Directions for this task> Among the records that follow, find the line with "box-shadow: 0 2px 10px rgba(0,0,0,.25);" and the line with "font-size: 20px;". Set down those lines and all lines between them exactly, without adding anything.

(Items from a data source)
§

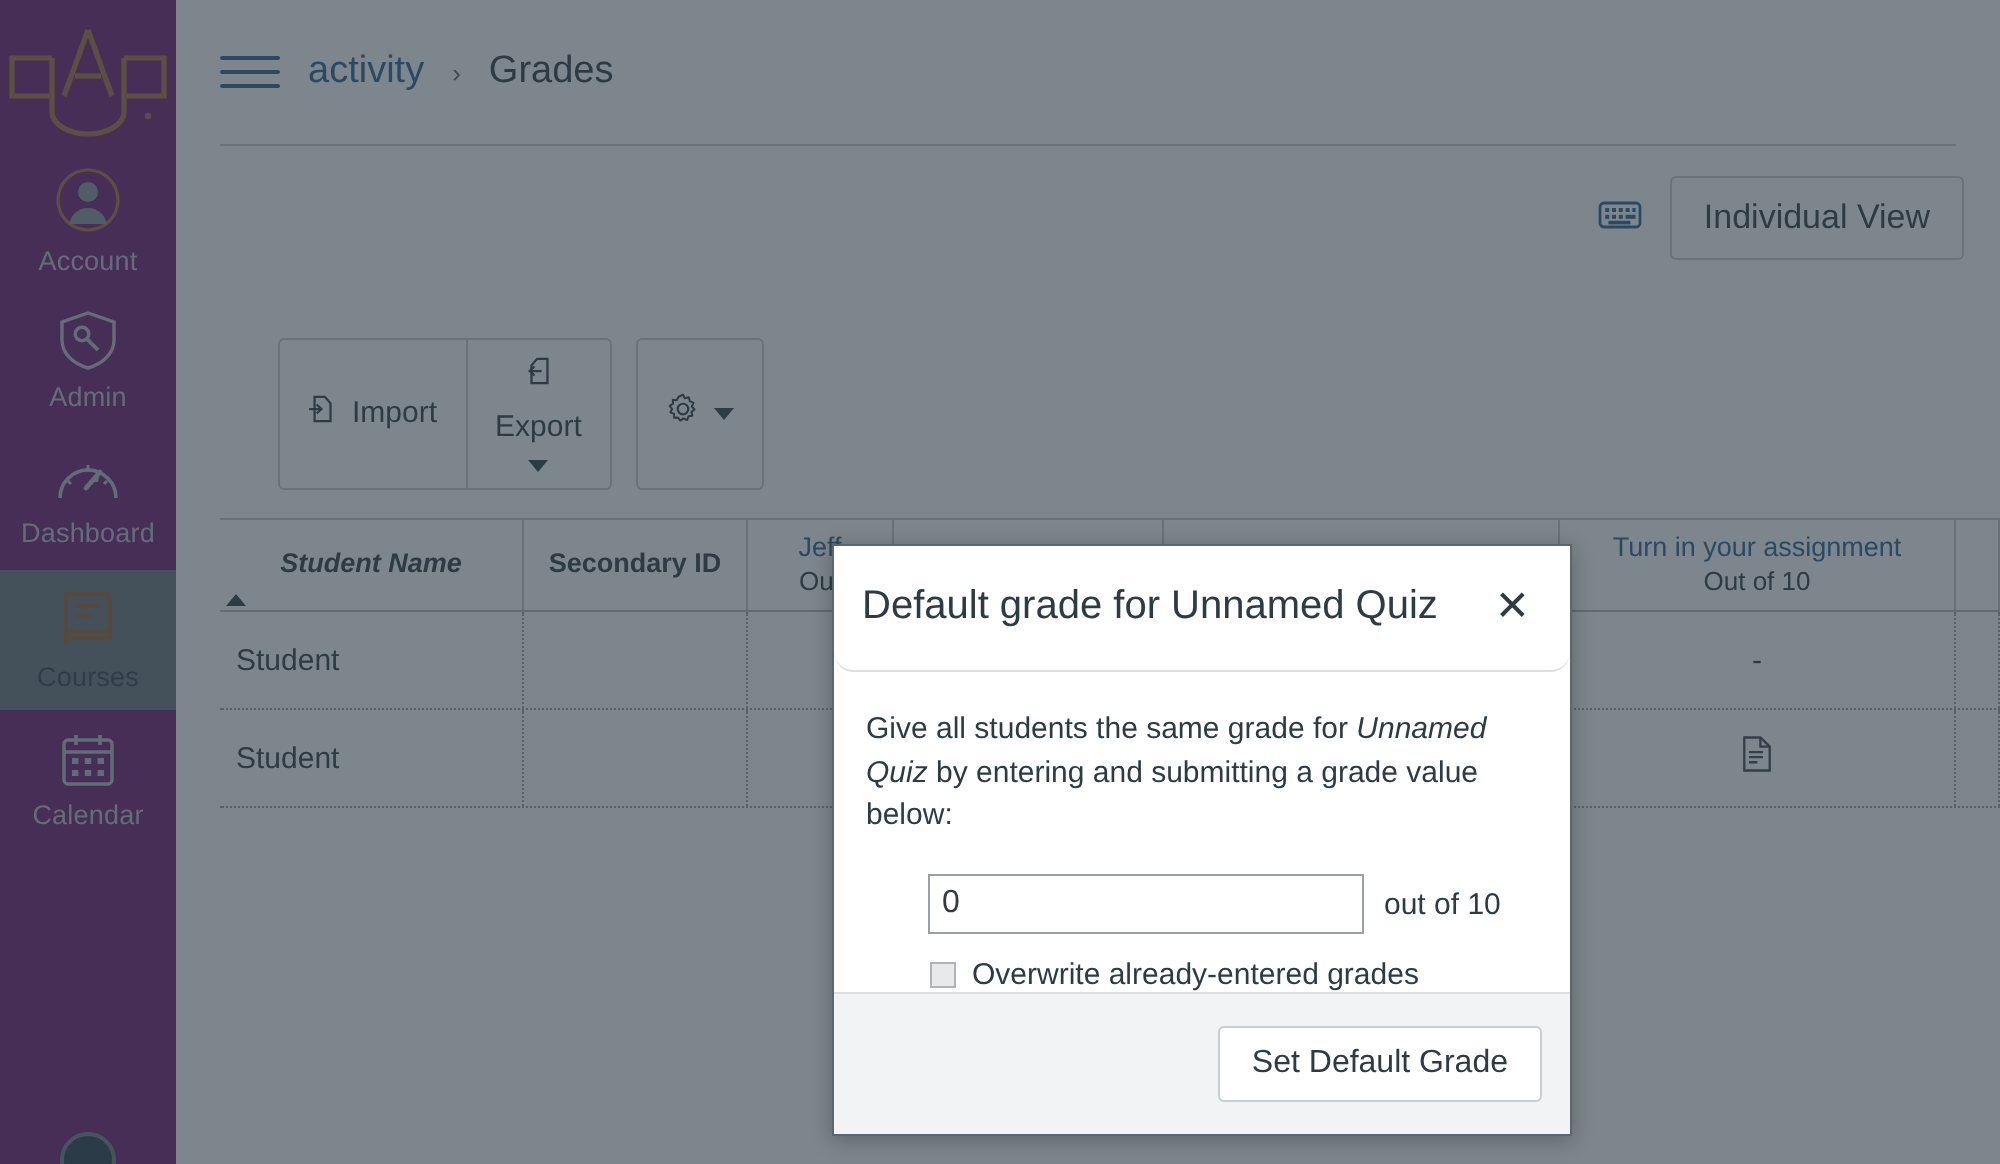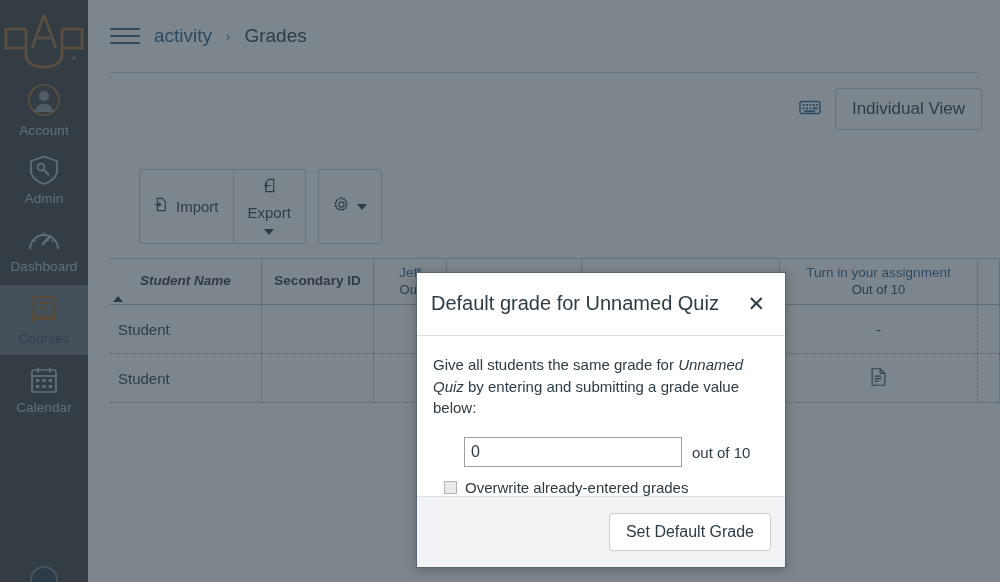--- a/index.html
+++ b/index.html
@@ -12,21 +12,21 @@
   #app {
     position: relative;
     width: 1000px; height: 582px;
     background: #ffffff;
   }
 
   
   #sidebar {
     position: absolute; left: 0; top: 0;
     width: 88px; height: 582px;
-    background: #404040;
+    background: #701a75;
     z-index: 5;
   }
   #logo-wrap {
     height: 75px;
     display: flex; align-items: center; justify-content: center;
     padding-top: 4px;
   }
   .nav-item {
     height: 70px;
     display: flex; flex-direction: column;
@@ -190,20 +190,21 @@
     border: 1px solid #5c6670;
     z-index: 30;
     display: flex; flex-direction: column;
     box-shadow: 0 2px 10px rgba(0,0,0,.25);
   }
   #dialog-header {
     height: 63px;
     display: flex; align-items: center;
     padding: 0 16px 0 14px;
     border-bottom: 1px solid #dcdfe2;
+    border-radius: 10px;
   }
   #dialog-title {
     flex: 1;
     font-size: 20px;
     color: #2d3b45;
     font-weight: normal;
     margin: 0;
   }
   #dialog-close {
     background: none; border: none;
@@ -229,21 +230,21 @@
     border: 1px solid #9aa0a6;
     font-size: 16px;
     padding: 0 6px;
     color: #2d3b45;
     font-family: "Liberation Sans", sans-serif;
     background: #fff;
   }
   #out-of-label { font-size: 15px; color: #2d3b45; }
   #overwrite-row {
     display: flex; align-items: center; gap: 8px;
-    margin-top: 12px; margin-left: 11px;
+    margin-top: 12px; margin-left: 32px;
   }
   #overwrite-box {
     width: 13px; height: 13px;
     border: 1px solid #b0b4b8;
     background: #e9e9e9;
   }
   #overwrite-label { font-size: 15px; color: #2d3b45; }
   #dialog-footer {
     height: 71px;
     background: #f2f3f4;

§

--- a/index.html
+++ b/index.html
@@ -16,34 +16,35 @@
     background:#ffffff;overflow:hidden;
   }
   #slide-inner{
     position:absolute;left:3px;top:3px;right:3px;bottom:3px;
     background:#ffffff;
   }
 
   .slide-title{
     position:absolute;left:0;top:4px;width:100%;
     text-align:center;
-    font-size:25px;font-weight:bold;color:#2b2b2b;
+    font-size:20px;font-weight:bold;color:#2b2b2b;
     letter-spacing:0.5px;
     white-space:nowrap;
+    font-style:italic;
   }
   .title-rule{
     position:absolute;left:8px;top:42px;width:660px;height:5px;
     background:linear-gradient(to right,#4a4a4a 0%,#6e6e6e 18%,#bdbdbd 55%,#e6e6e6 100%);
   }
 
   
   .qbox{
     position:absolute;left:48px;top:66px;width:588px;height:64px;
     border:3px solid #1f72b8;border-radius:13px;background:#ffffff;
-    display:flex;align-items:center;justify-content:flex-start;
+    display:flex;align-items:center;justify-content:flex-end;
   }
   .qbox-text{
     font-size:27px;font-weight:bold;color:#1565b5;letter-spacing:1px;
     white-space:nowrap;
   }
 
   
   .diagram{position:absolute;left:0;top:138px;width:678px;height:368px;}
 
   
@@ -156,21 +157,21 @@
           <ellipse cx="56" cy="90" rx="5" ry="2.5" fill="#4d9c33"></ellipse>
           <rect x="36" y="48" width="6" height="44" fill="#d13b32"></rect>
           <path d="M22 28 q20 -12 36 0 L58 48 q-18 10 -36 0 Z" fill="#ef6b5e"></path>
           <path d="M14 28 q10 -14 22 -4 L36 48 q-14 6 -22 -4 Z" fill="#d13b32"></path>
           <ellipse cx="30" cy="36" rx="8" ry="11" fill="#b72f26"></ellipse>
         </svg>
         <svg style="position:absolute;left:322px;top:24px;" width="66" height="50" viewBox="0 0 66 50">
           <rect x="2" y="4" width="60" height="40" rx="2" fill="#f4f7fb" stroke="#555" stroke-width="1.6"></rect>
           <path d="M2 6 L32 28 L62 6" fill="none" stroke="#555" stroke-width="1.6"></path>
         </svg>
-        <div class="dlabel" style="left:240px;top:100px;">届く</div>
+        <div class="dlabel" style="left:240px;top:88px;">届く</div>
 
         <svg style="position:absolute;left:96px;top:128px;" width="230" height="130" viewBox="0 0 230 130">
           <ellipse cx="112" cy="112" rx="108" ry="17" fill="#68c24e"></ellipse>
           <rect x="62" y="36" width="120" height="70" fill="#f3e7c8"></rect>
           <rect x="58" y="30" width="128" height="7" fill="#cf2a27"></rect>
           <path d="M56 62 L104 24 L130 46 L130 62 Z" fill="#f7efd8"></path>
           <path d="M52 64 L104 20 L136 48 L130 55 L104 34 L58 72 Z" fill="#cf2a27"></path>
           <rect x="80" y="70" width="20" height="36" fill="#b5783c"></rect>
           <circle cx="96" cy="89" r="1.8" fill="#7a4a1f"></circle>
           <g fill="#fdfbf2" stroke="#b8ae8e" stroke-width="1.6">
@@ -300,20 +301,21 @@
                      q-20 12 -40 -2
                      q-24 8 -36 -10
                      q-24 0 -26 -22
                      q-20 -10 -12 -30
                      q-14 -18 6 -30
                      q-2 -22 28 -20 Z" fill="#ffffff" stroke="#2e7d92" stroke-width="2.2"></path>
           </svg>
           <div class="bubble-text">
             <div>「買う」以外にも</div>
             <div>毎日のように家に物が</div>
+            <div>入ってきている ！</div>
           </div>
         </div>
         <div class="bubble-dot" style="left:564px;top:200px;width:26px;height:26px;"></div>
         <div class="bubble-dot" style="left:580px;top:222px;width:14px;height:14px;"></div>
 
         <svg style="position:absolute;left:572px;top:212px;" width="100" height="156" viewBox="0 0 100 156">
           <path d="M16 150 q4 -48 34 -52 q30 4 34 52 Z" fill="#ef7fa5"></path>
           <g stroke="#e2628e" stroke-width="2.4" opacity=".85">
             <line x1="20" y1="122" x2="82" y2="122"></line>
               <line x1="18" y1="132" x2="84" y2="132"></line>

§

Answer section>
     box-shadow: 0 2px 10px rgba(0,0,0,.25);
   }
   #dialog-header {
     height: 63px;
     display: flex; align-items: center;
     padding: 0 16px 0 14px;
     border-bottom: 1px solid #dcdfe2;
+    border-radius: 10px;
   }
   #dialog-title {
     flex: 1;
     font-size: 20px;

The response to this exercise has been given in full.